Some things you won't know - some things you will. I do know this.. Lookin at Lucky is going to stay at least 9 furlongs. His recorded sprint speed in just his second race (109.3 - when still very green) is a gauge as to how fast he will cover the route.. He'll get the mile in the low 135's or better (ON ANY FIRM SURFACE) when he runs in faster paced races. I also know that when a classic horse is locked down to a 1:13 three-quarter time, when he can sprint in 1:09.3 or better, he has plenty in reserve and is not even close to his best cruising speed. By the way, the day LAL ran that 109.3, Zenyatta ran a dreadfully slow 8.5 furlongs in 143.2. No matter, each was up to their tasks and won their races. That is the object, right?
I'm sure as a handicapper you have encountered races where you thought your horse could get the lead in 1:12 or thereabouts, in a very slow field, but inexplicably, the rider hard-holds him 10 lengths back of a 1:14 pace. It happens.. And when it does, you will rightfully know that horse wasn't situated well or placed properly to run his best or "fastest" race. Same thing applies when a fast, classically oriented colt like LAL is throttled down to a 113. He can and will travel at a MUCH HIGHER cruising speed - if allowed. And when and if he is allowed, he will record a much faster final time. But at this stage, as far as Baffert and Gomez are concerned, it's not nearly as important as the winning - and teaching the young colt good habits..
Synthetics, dirt, grass.. surface has very little to do with it. Most horses will run pretty close to their natural ability no matter the surface. But certain surfaces may work in their favor or against them, depending on the properties of that surface. You ever bet a fast front runner on dirt moving over to the grass for the first time who didn't have any speed? Doesn't happen that way.. He may be confused, run off and tire, but the speed will still be there.. A fast dirt horse will usually handle very well a fast turf course. Because after all, he is a thoroughbred first - before he is a grass or dirt horse, and he DOES understand racing with others.. On the other hand, if the course favors runners that finish, he will likely suffer on it.. The same can be said for dirt versus synthetics. Fast, breakaway runners on dirt will usually suffer on synthetic.. But if he is one of the runners that can "come back to his rider" and relax when unchallenged, he should handle both well... And so on...

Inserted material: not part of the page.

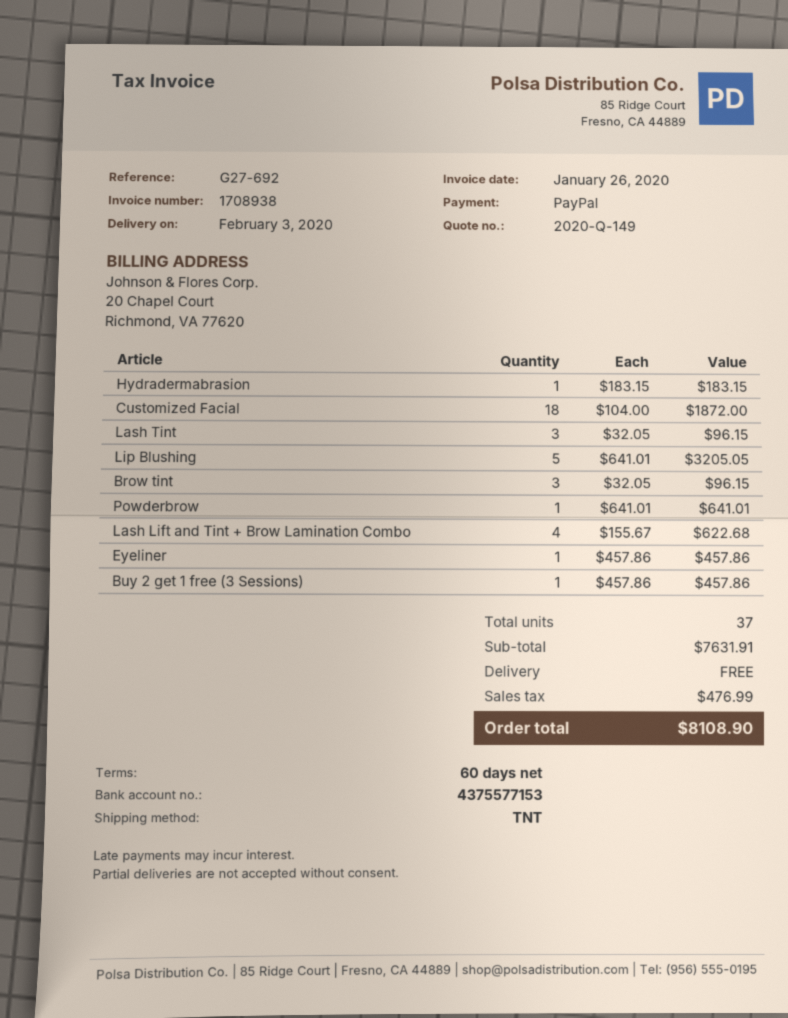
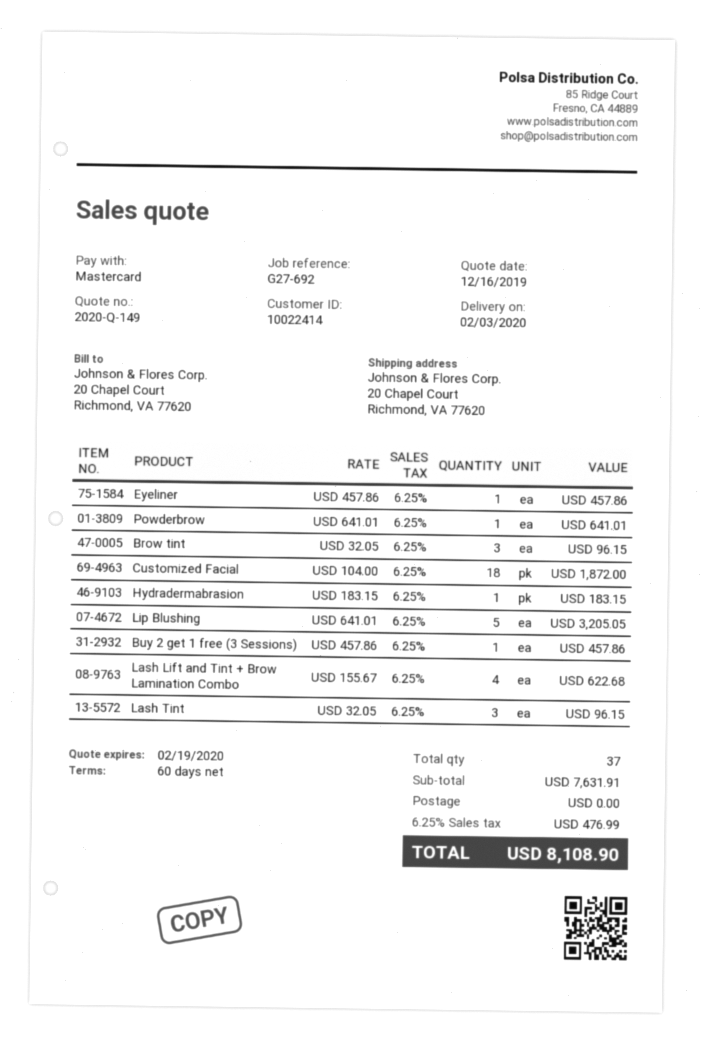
payment method: PayPal -> Mastercard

LAL will handle the dirt without any issue and he will run much faster races than he ran yesterday. How am I certain? It's that 1:09.3 with a 23.3 last quarter contested over the tough Poly at Del Mar in just his second race. If he can do that on Poly as a young immature horse, wait and see, when he matures further, gets a faster, more conducive surface (Dirt) and the furlongs he wants... he will fly..

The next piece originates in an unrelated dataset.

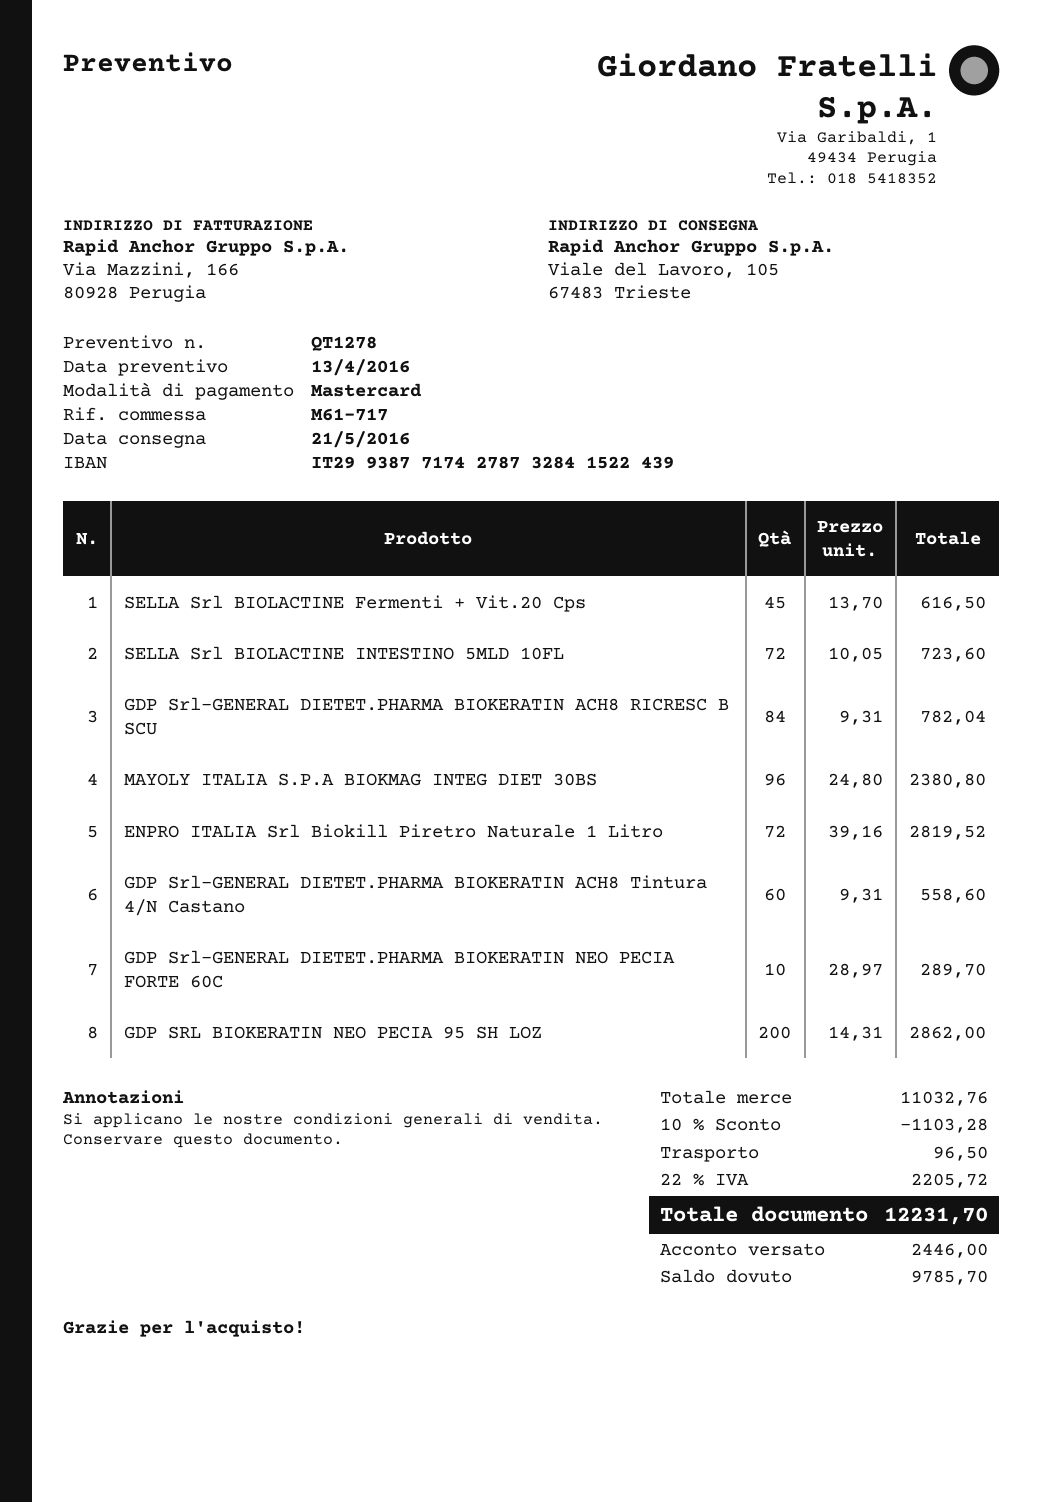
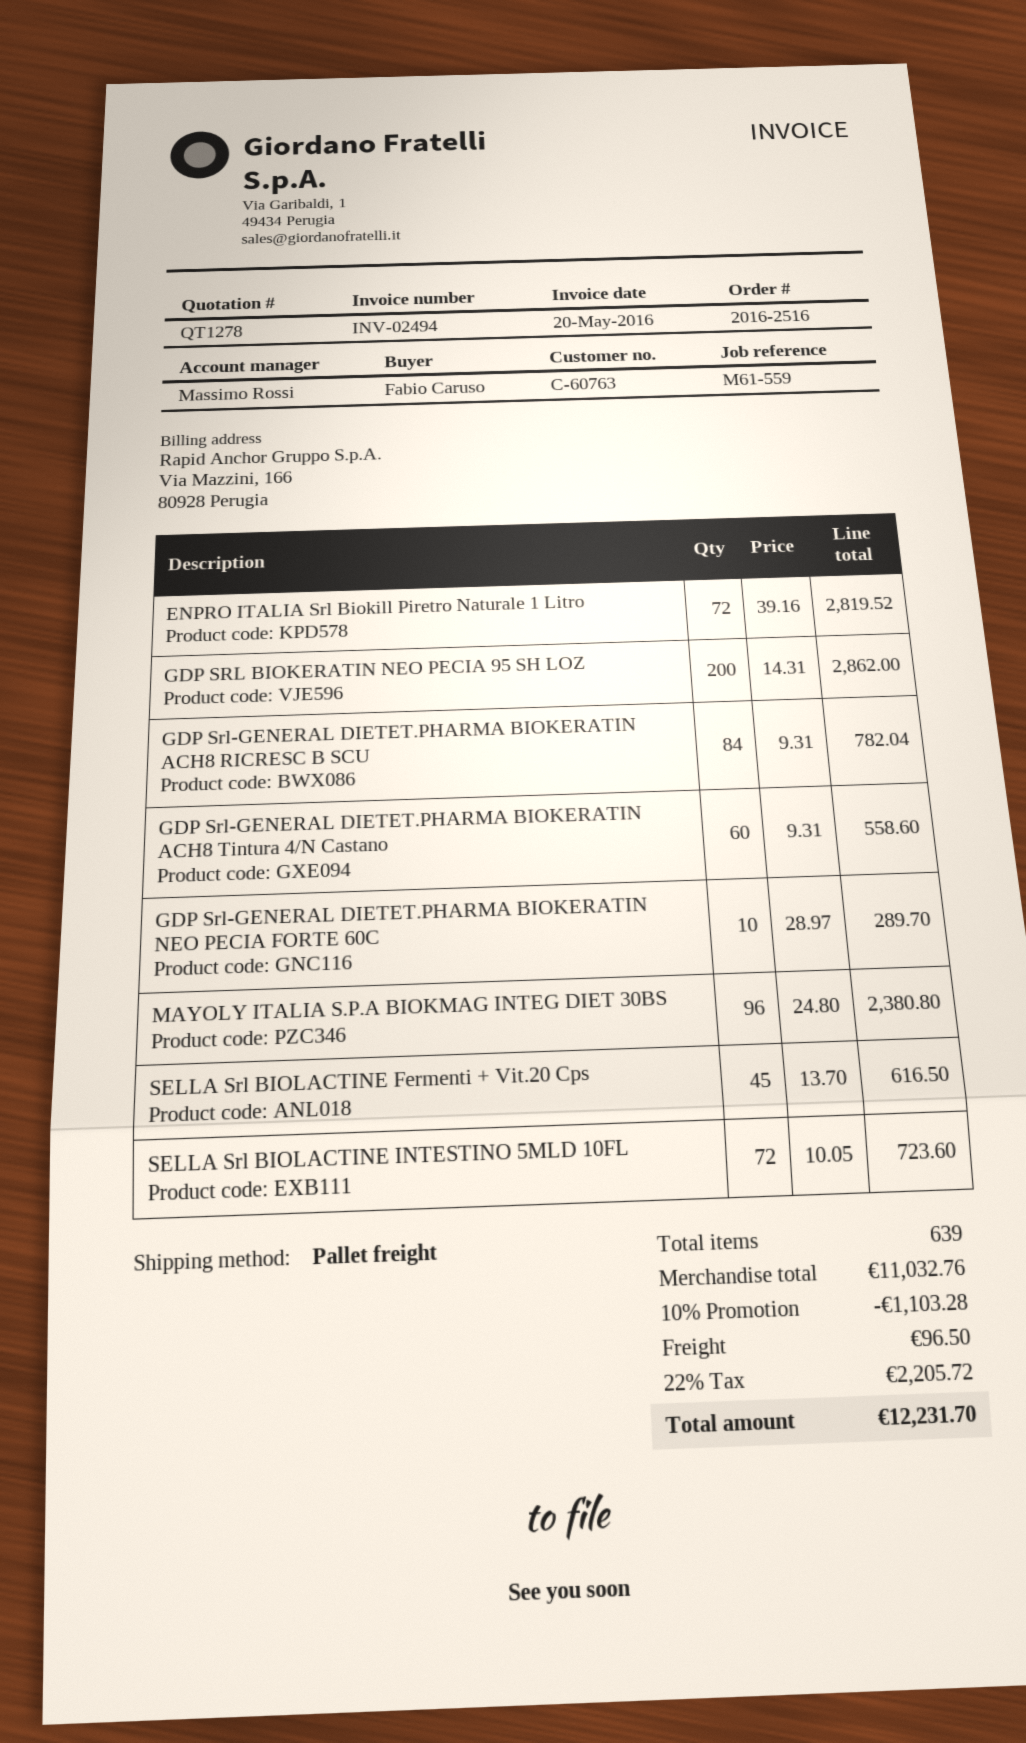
reference: M61-717 -> M61-559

Dirt will be as natural to him as if he were born to race on it - which he was.
Thanks for the great discourse. Very educational and I loved it.
So wait, let me get this straight...he'll have no problem going 10 furlongs because he went 1:09 and change for the 6 furlong split in his 2nd career start? Champagne d'Oro ran 5.5 furlongs in 1:03.50 that same day too, is she a candidate for the Oaks based on that effort? It doesn't matter that Lookin at Lucky had an absolutely perfect trip that day and in every race since then save one, the BC Juvenile, where he lost?
I think Lookin at Lucky will probably be a nice horse, I'm thrilled that he's going to prep on dirt as it will give us a better indication of his ability in Kentucky, but I'm positive anyone making a future wager on him now at 8-1 needs an evaluation of the psychological type.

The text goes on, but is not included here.